BM okuluna sığınan masum çocukları gözlerini kırpmadan ‘Toplu İmha’ ederler.
Hastaneye yetiştirilmeye çalışılan yaralıları ve doktorları ambulans içerisinde füze saldırısıyla öldürürler.
Halkın alış veriş yaptığı marketleri havaya uçurmaktan çekinmezler.
Tüm dünyadaki bebek katilleriyle ortak özellik taşırlar.
Orman kanununu geçerli hale getirmişlerdir.
Baş Papazları ve Hahamları fetvalarını vermiş ve yeryüzündeki tüm mazlum Müslümanların katledilmesi yönünde talimatlarını ‘Şeytan Olmert’ canilerine iletmişlerdir.

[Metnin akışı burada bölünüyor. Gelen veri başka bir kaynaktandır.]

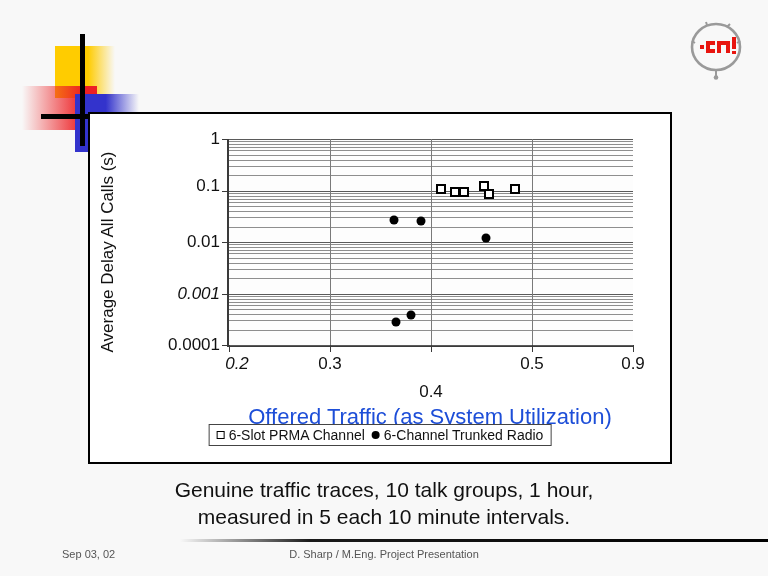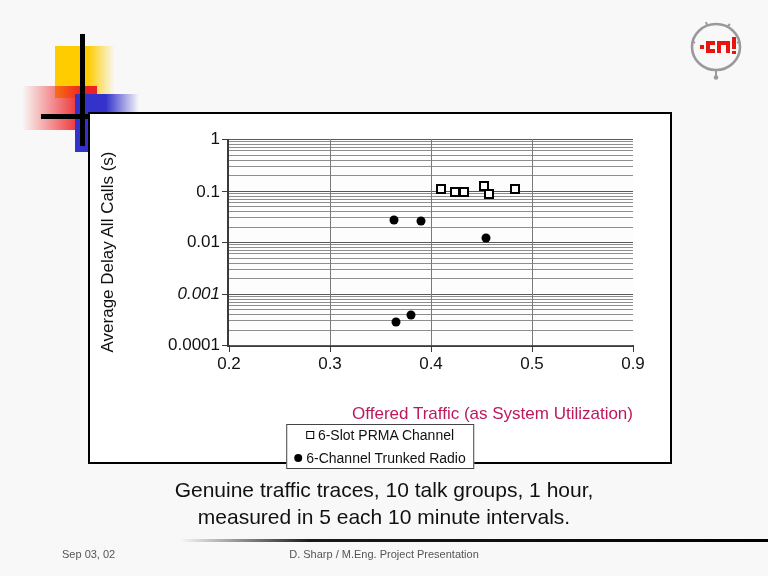--- a/index.html
+++ b/index.html
@@ -44,30 +44,30 @@
   .tick-x{position:absolute;bottom:-7px;width:1px;height:7px;background:#3a3a3a;}
 
   .ylab{position:absolute;right:calc(100% + 9px);transform:translateY(-50%);
     font-size:17px;color:#111;white-space:nowrap;}
   .xlab{position:absolute;top:calc(100% + 9px);transform:translateX(-50%);
     font-size:17px;color:#111;white-space:nowrap;}
 
   .axis-title-y{position:absolute;left:18px;top:138px;
     transform:translate(-50%,-50%) rotate(-90deg);transform-origin:center center;
     font-size:17px;color:#111;white-space:nowrap;}
-  .axis-title-x{position:absolute;left:137px;width:406px;top:290px;text-align:right;
-    font-size:17px;color:#be185d;}
+  .axis-title-x{position:absolute;left:137px;width:406px;top:290px;text-align:center;
+    font-size:22px;color:#1d4ed8;}
 
   .pt{position:absolute;transform:translate(-50%,-50%);}
   .pt.circle{width:9px;height:9px;border-radius:50%;background:#000;}
   .pt.square{width:10px;height:10px;background:#ffffff;border:2px solid #000;box-sizing:border-box;}
 
   .legend{position:absolute;left:50%;transform:translateX(-50%);top:310px;
     border:1px solid #444;background:#fff;padding:2px 7px;
-    font-size:14px;color:#111;display:flex;align-items:center;gap:7px;white-space:nowrap;flex-direction:column;}
+    font-size:14px;color:#111;display:flex;align-items:flex-start;gap:7px;white-space:nowrap;}
   .legend .key{display:inline-flex;align-items:center;gap:4px;}
   .lg-sq{width:8px;height:8px;background:#fff;border:1.5px solid #000;box-sizing:border-box;display:inline-block;}
   .lg-ci{width:8px;height:8px;border-radius:50%;background:#000;display:inline-block;}
 
   
   .caption{position:absolute;left:0;top:476px;width:768px;text-align:center;
     font-size:21px;line-height:27px;color:#111;white-space:pre-line;}
 
   
   .foot-rule{position:absolute;left:180px;top:539px;width:588px;height:3px;
@@ -157,29 +157,29 @@
         <div class="gv" style="left: 101px;"></div>
         <div class="gv" style="left: 202px;"></div>
         <div class="gv" style="left: 303px;"></div>
         <div class="tick-y" style="top: 206px;"></div>
         <div class="ylab" style="top: 206px;">0.0001</div>
         <div class="tick-y" style="top: 154.5px;"></div>
         <div class="ylab" style="top: 154.5px; font-style: italic;">0.001</div>
         <div class="tick-y" style="top: 103px;"></div>
         <div class="ylab" style="top: 103px;">0.01</div>
         <div class="tick-y" style="top: 51.5px;"></div>
-        <div class="ylab" style="top: 53px; text-align: right;">0.1</div>
+        <div class="ylab" style="top: 47px; text-align: right;">0.1</div>
         <div class="tick-y" style="top: 0px;"></div>
         <div class="ylab" style="top: 0px;">1</div>
         <div class="tick-x" style="left: 0px;"></div>
-        <div class="xlab" style="left: 0px;">0.2</div>
+        <div class="xlab" style="left: 8px; font-style: italic;">0.2</div>
         <div class="tick-x" style="left: 101px;"></div>
         <div class="xlab" style="left: 101px;">0.3</div>
         <div class="tick-x" style="left: 202px;"></div>
-        <div class="xlab" style="left: 202px;">0.4</div>
+        <div class="xlab" style="left: 202px; margin-top: 28px;">0.4</div>
         <div class="tick-x" style="left: 303px;"></div>
         <div class="xlab" style="left: 303px;">0.5</div>
         <div class="tick-x" style="left: 404px;"></div>
         <div class="xlab" style="left: 404px;">0.9</div>
         <div class="pt square" style="left: 212.1px; top: 50.4px;"></div>
         <div class="pt square" style="left: 226.2px; top: 53.1px;"></div>
         <div class="pt square" style="left: 235.3px; top: 53.1px;"></div>
         <div class="pt square" style="left: 254.5px; top: 46.5px;"></div>
         <div class="pt square" style="left: 259.6px; top: 55.1px;"></div>
         <div class="pt square" style="left: 285.8px; top: 50.4px;"></div>

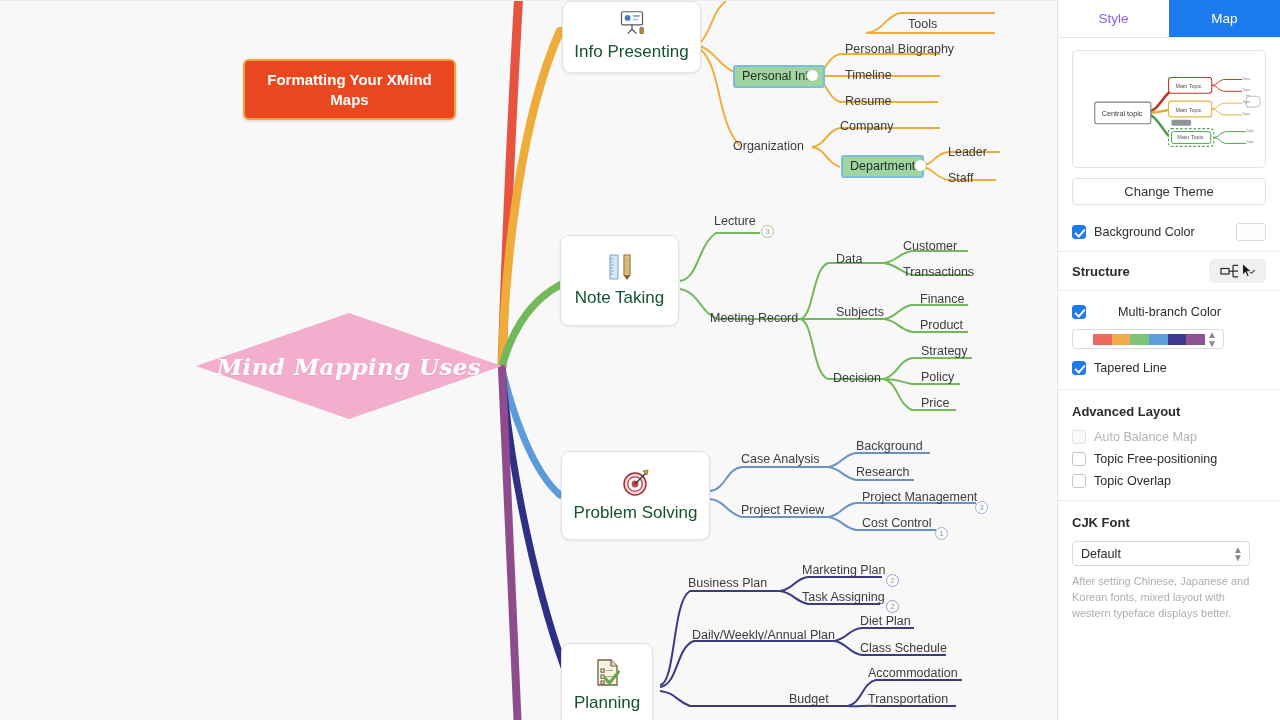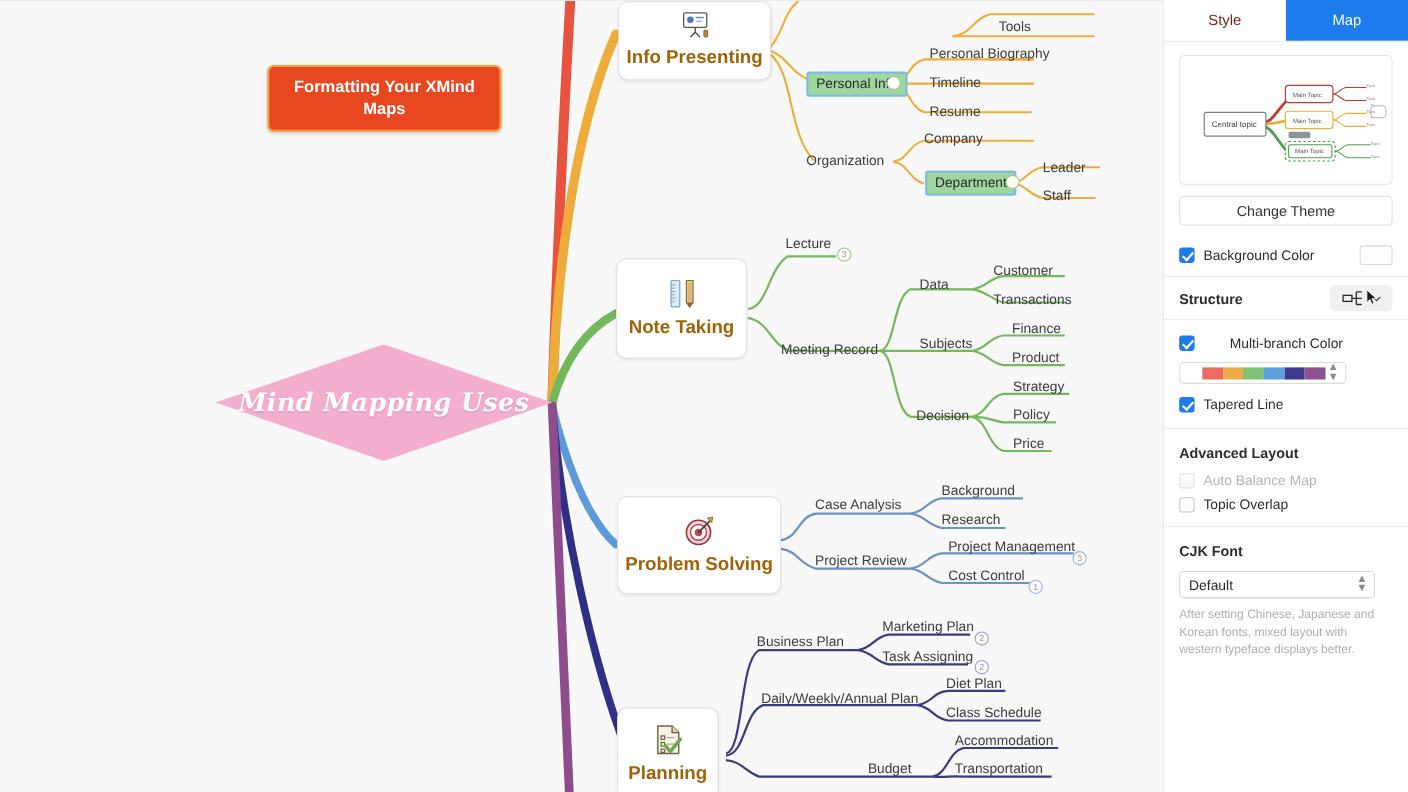--- a/index.html
+++ b/index.html
@@ -54,21 +54,21 @@
   .main-topic{
     position:absolute;
     background:#ffffff;
     border:1px solid #e3e3e3;
     border-radius:9px;
     box-shadow:0 1px 3px rgba(0,0,0,.09);
     display:flex; flex-direction:column; align-items:center; justify-content:center;
     padding:8px 16px 10px;
   }
   .main-topic .mt-label{
-    font-size:17px; font-weight:bold; color:#a16207; white-space:nowrap;
+    font-size:17px; font-weight:normal; color:#14532d; white-space:nowrap;
   }
   .mt-icon{ width:34px; height:32px; margin-bottom:4px; }
 
   
   .hl-topic{
     position:absolute;
     background:#9fd6a0;
     border:2px solid #7fbbe0;
     border-radius:3px;
     padding:2px 7px 3px;
@@ -94,21 +94,21 @@
     position:absolute; right:0; top:0; width:223px; height:720px;
     background:#ffffff;
     border-left:1px solid #e6e6e6;
     overflow:hidden;
   }
   #panel-tabs{
     display:flex; height:38px; border-bottom:1px solid #e6e6e6;
   }
   .panel-tab{
     flex:1; display:flex; align-items:center; justify-content:center;
-    font-size:13.5px; color:#7f1d1d; cursor:default;
+    font-size:13.5px; color:#8b5cf6; cursor:default;
     background:#ffffff;
   }
   .panel-tab.active{ background:#1c7ced; color:#ffffff; }
   .divider{ height:1px; background:#ededed; margin:0; }
 
   #theme-preview{
     margin:12px 14px 0; height:118px; background:#ffffff;
     border:1px solid #e4e4e4; border-radius:5px; position:relative; overflow:hidden;
   }
   #change-theme-btn{
@@ -483,20 +483,24 @@
 
   <div class="row" style="margin-top:6px;">
     <span class="row-label bold">Advanced Layout</span>
   </div>
   <div class="row" style="height:22px;">
     <span class="cb disabled"></span>
     <span class="row-label muted">Auto Balance Map</span>
   </div>
   <div class="row" style="height:22px;">
     <span class="cb"></span>
+    <span class="row-label">Topic Free-positioning</span>
+  </div>
+  <div class="row" style="height:22px;">
+    <span class="cb"></span>
     <span class="row-label">Topic Overlap</span>
   </div>
 
   <div class="divider" style="margin-top:8px;"></div>
 
   <div class="row" style="margin-top:6px;">
     <span class="row-label bold">CJK Font</span>
   </div>
 
   <div id="cjk-select">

BM oturumlarında aleyhlerinde bir karar çıkması durumunda avukatları ‘Büyük Şeytan Amerika’ baronluğudur.
60 yıldır değişmeyen avukat!
Kanlı katliamları örten, BM kararlarını veto ederek cinayetlere suç ortaklığı yapan avukat ABD!
4 yılda bir seçilen(seçtirtilen) reisleri Yahudi ABD!
Seçilen tüm reislerinin yandan çarklı danışmanları Yahudi lobisinin temsilcisi ABD!
Orta/Doğu yangın kuşağının oluşmasındaki aktörler!
Yanan ülkelerdeki tüm operasyonlarda kan döken örgütlerin perde arkası patronları!
Sermaye ağırlıklı dernekleri, kurdukları vakıflara tayin ettikleri beslemeleriyle terör kuşağına destek bularak ülkelerde kargaşa fitili ateşleyen örgütlenmeler sebebiyle coğrafyamız kan gölü!
Coğrafyamız asırlardır kargaşa galerisi!
İstikrarsız, darbelerin hüküm sürdüğü, kuklaların kral yapıldığı, mezhepsel kavgalarla kardeşkanının döküldüğü, siyasal kamplaşmalarla çatlayan sosyal yapıların ekonomik krizlere sürüklenmesi akabinde ‘Küresel Sömürgecilerin Teknikerlerinin’ devreye girerek sömürülerini ve tefeci sistemlerini idame adına vahşi kapitalizmi acımasızca devreye soktukları yüzyıldayız.
20.asır sömürgeci güçlerin kan denizinde imha edildi.
İnsanlık linç edilmenin ağır darbesi altında 21.yüzyıla sürüklendi.
2009 senesinin ilk virajı İsrail katliamlarıyla baş başadır.
Tablo iğrençtir.
İşgal edilen Gazze toprakları kan içici İsrail Faşizminin tank paletleri alında eziliyor.
Camiler bombalanıyor.
Çocuklar cansız bedenleriyle babalarının feryatları arasında kara toprağa gömülüyor.
Demokrasi masalı okuyan AB ülkeleri zalimlerin yanında!
Birileri demokrasi atına binerek çok sevdiği Kopenhag kriterleriyle avunmaya devam edecek mi?